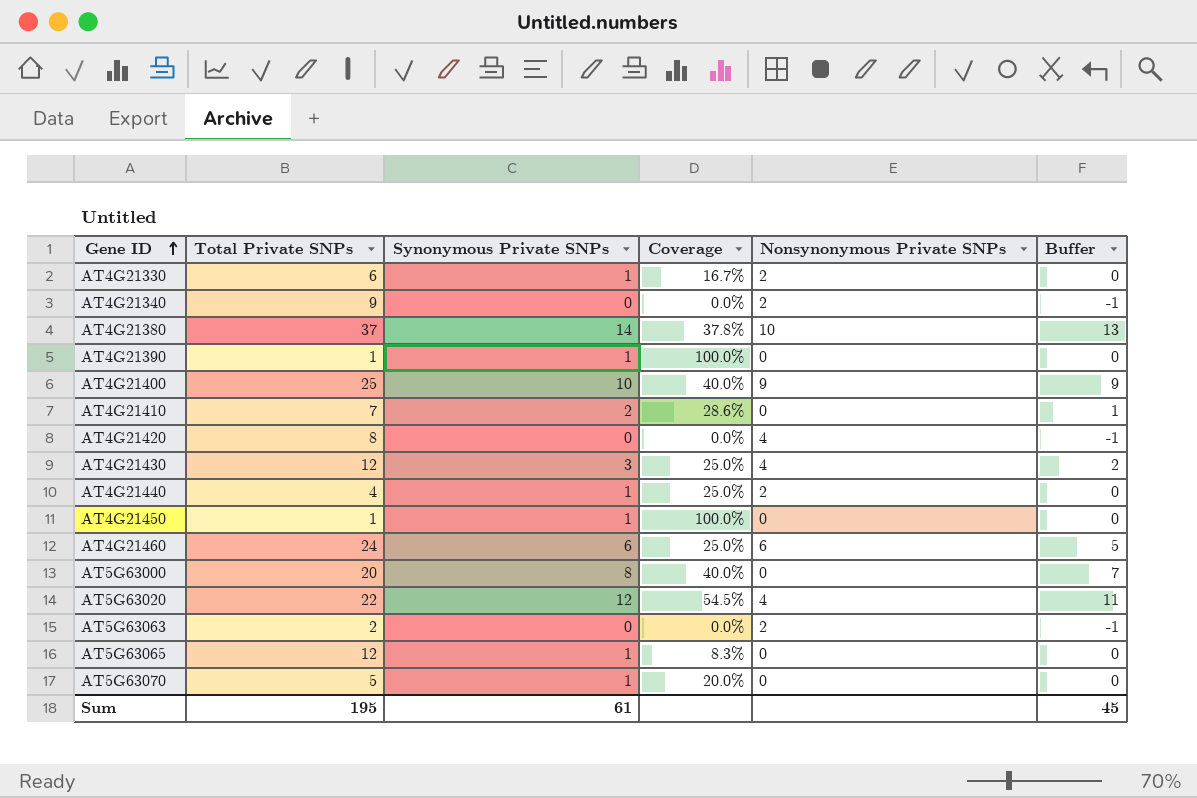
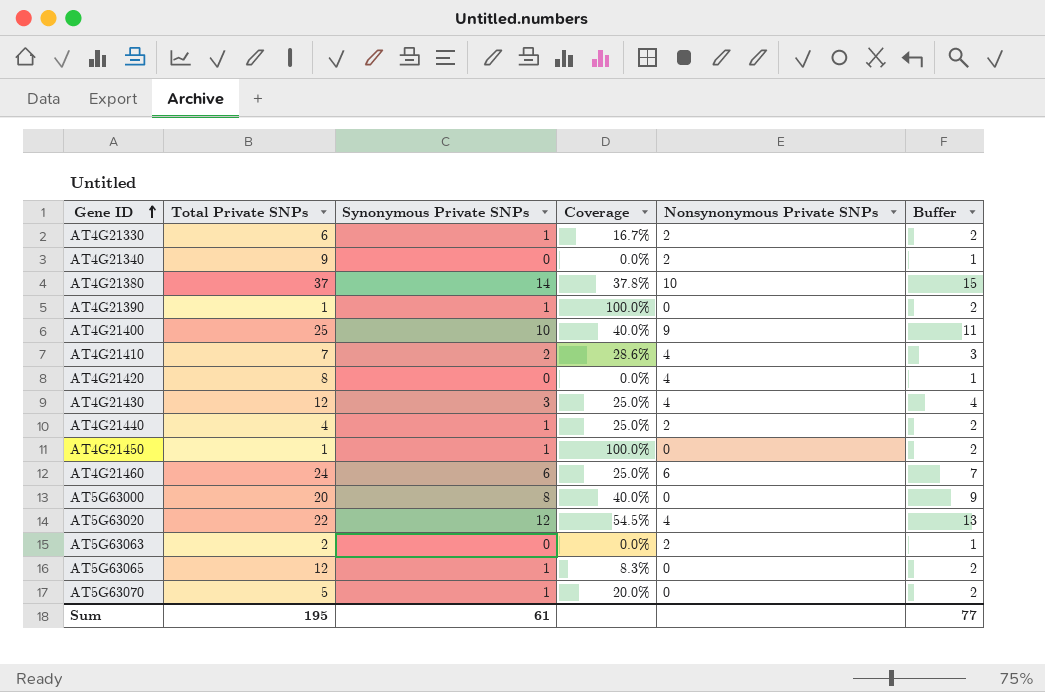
column Buffer | formula: [Synonymous Private SNPs] - 1 -> [Synonymous Private SNPs] + 1
AT4G21410 | Nonsynonymous Private SNPs: 0 -> 4
Sum | Buffer: 45 -> 77

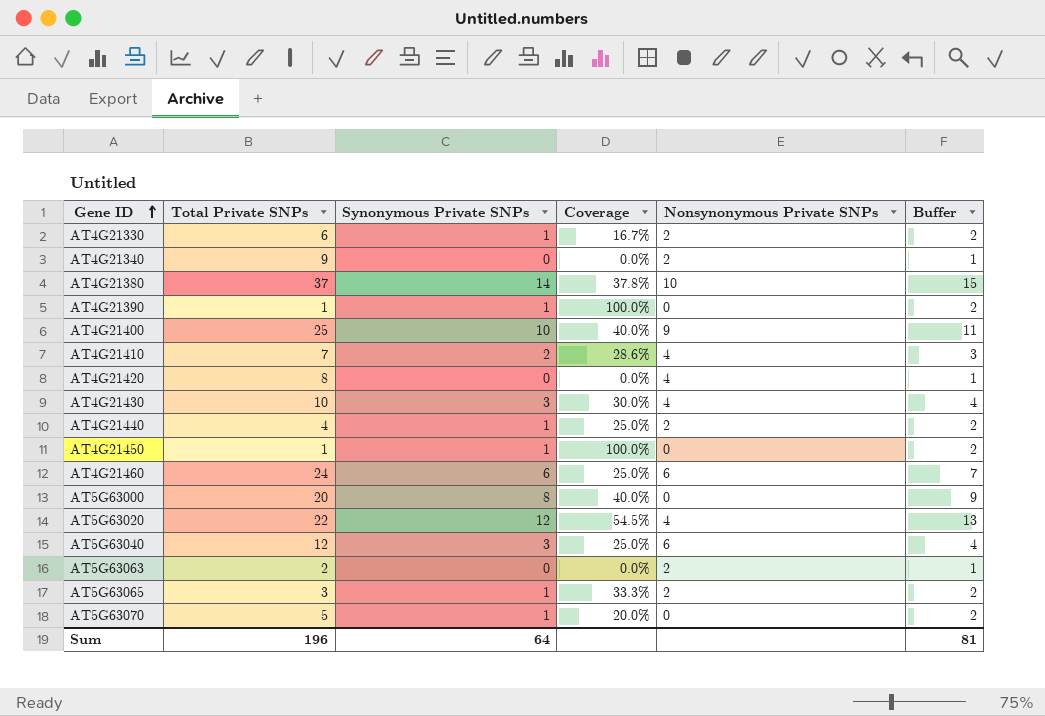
AT4G21430 | Total Private SNPs: 12 -> 10
AT4G21430 | Coverage: 25.0% -> 30.0%
row AT5G63040: none -> 12 | 3 | 25.0% | 6 | 4
AT5G63065 | Total Private SNPs: 12 -> 3
AT5G63065 | Coverage: 8.3% -> 33.3%
AT5G63065 | Nonsynonymous Private SNPs: 0 -> 2
Sum | Total Private SNPs: 195 -> 196
Sum | Synonymous Private SNPs: 61 -> 64
Sum | Buffer: 77 -> 81

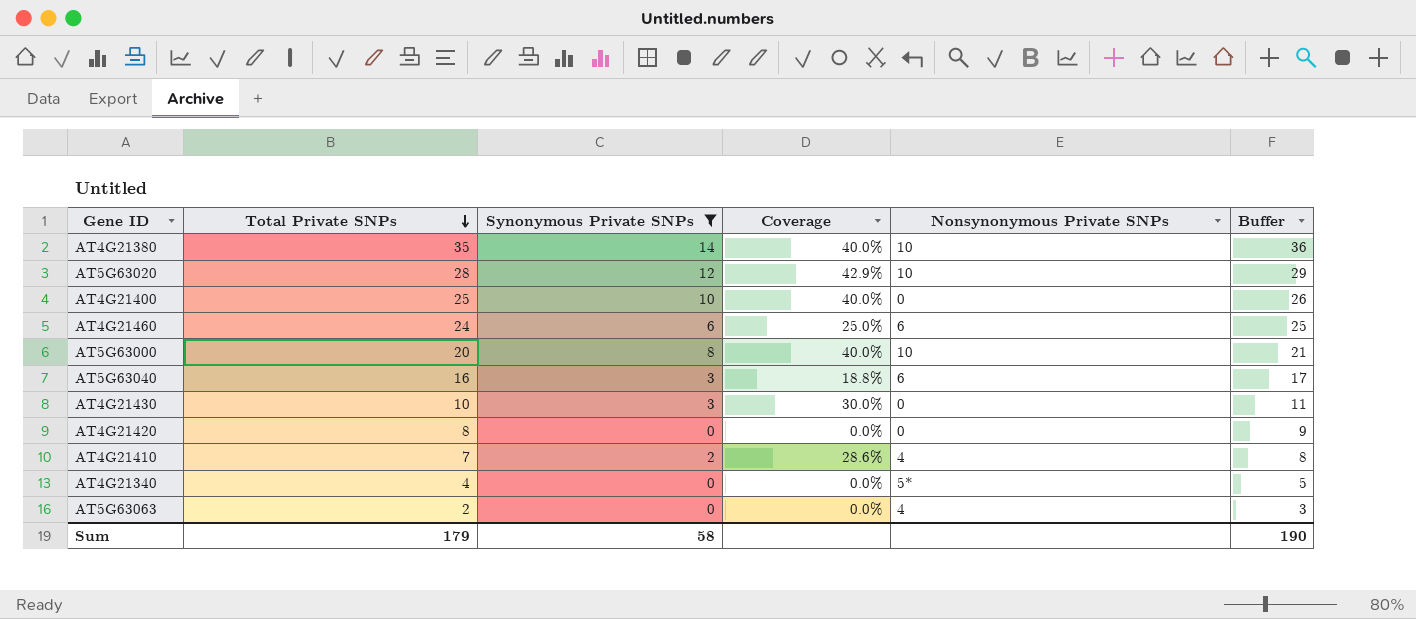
filter: none -> Synonymous Private SNPs != 1
row order: Gene ID ascending -> Total Private SNPs descending
column Buffer | formula: [Synonymous Private SNPs] + 1 -> [Total Private SNPs] + 1
AT4G21380 | Total Private SNPs: 37 -> 35
AT4G21380 | Coverage: 37.8% -> 40.0%
AT5G63020 | Total Private SNPs: 22 -> 28
AT5G63020 | Coverage: 54.5% -> 42.9%
AT5G63020 | Nonsynonymous Private SNPs: 4 -> 10
AT4G21400 | Nonsynonymous Private SNPs: 9 -> 0
AT5G63000 | Nonsynonymous Private SNPs: 0 -> 10
AT5G63040 | Total Private SNPs: 12 -> 16
AT5G63040 | Coverage: 25.0% -> 18.8%
AT4G21430 | Nonsynonymous Private SNPs: 4 -> 0
AT4G21420 | Nonsynonymous Private SNPs: 4 -> 0
AT4G21340 | Total Private SNPs: 9 -> 4
AT4G21340 | Nonsynonymous Private SNPs: 2 -> 5*
AT5G63063 | Nonsynonymous Private SNPs: 2 -> 4
Sum | Total Private SNPs: 196 -> 179
Sum | Synonymous Private SNPs: 64 -> 58
Sum | Buffer: 81 -> 190

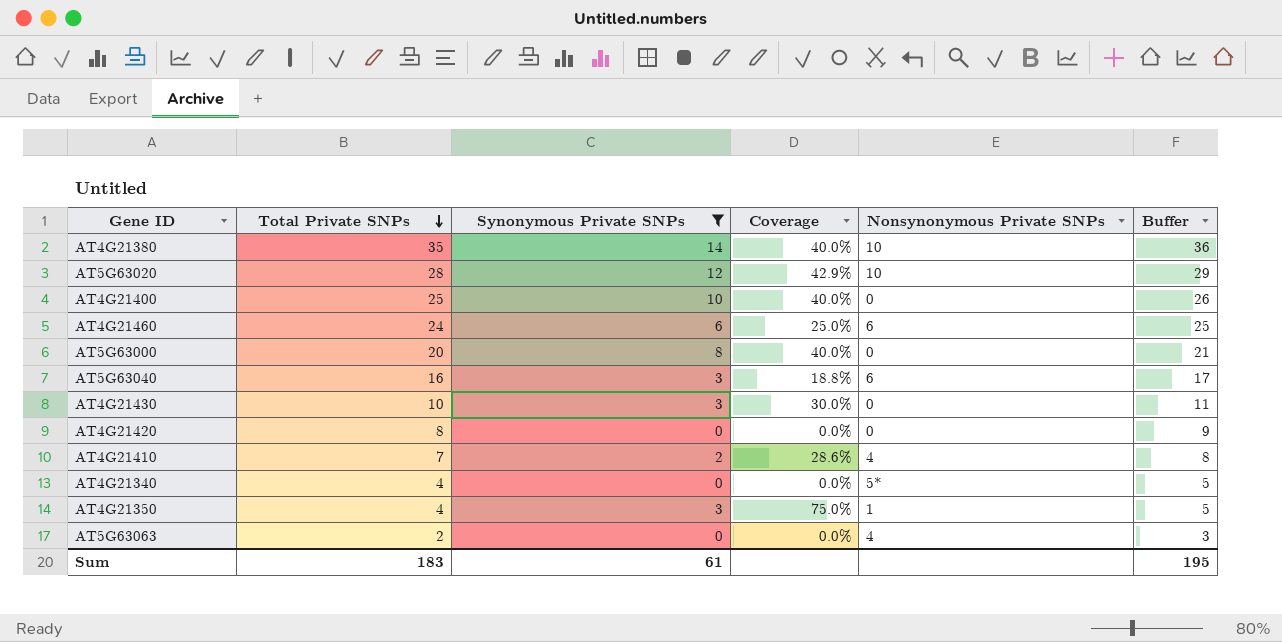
AT5G63000 | Nonsynonymous Private SNPs: 10 -> 0
row AT4G21350: none -> 4 | 3 | 75.0% | 1 | 5
Sum | Total Private SNPs: 179 -> 183
Sum | Synonymous Private SNPs: 58 -> 61
Sum | Buffer: 190 -> 195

********************

* **YOUR INSTRUCTIONS**
Copy each entry exactly as written. Images should not appear in the copy.

* **WRITTEN RESPONSE**
column Buffer | formula: [Synonymous Private SNPs] - 1 -> [Synonymous Private SNPs] + 1
AT4G21410 | Nonsynonymous Private SNPs: 0 -> 4
Sum | Buffer: 45 -> 77

AT4G21430 | Total Private SNPs: 12 -> 10
AT4G21430 | Coverage: 25.0% -> 30.0%
row AT5G63040: none -> 12 | 3 | 25.0% | 6 | 4
AT5G63065 | Total Private SNPs: 12 -> 3
AT5G63065 | Coverage: 8.3% -> 33.3%
AT5G63065 | Nonsynonymous Private SNPs: 0 -> 2
Sum | Total Private SNPs: 195 -> 196
Sum | Synonymous Private SNPs: 61 -> 64
Sum | Buffer: 77 -> 81

filter: none -> Synonymous Private SNPs != 1
row order: Gene ID ascending -> Total Private SNPs descending
column Buffer | formula: [Synonymous Private SNPs] + 1 -> [Total Private SNPs] + 1
AT4G21380 | Total Private SNPs: 37 -> 35
AT4G21380 | Coverage: 37.8% -> 40.0%
AT5G63020 | Total Private SNPs: 22 -> 28
AT5G63020 | Coverage: 54.5% -> 42.9%
AT5G63020 | Nonsynonymous Private SNPs: 4 -> 10
AT4G21400 | Nonsynonymous Private SNPs: 9 -> 0
AT5G63000 | Nonsynonymous Private SNPs: 0 -> 10
AT5G63040 | Total Private SNPs: 12 -> 16
AT5G63040 | Coverage: 25.0% -> 18.8%
AT4G21430 | Nonsynonymous Private SNPs: 4 -> 0
AT4G21420 | Nonsynonymous Private SNPs: 4 -> 0
AT4G21340 | Total Private SNPs: 9 -> 4
AT4G21340 | Nonsynonymous Private SNPs: 2 -> 5*
AT5G63063 | Nonsynonymous Private SNPs: 2 -> 4
Sum | Total Private SNPs: 196 -> 179
Sum | Synonymous Private SNPs: 64 -> 58
Sum | Buffer: 81 -> 190

AT5G63000 | Nonsynonymous Private SNPs: 10 -> 0
row AT4G21350: none -> 4 | 3 | 75.0% | 1 | 5
Sum | Total Private SNPs: 179 -> 183
Sum | Synonymous Private SNPs: 58 -> 61
Sum | Buffer: 190 -> 195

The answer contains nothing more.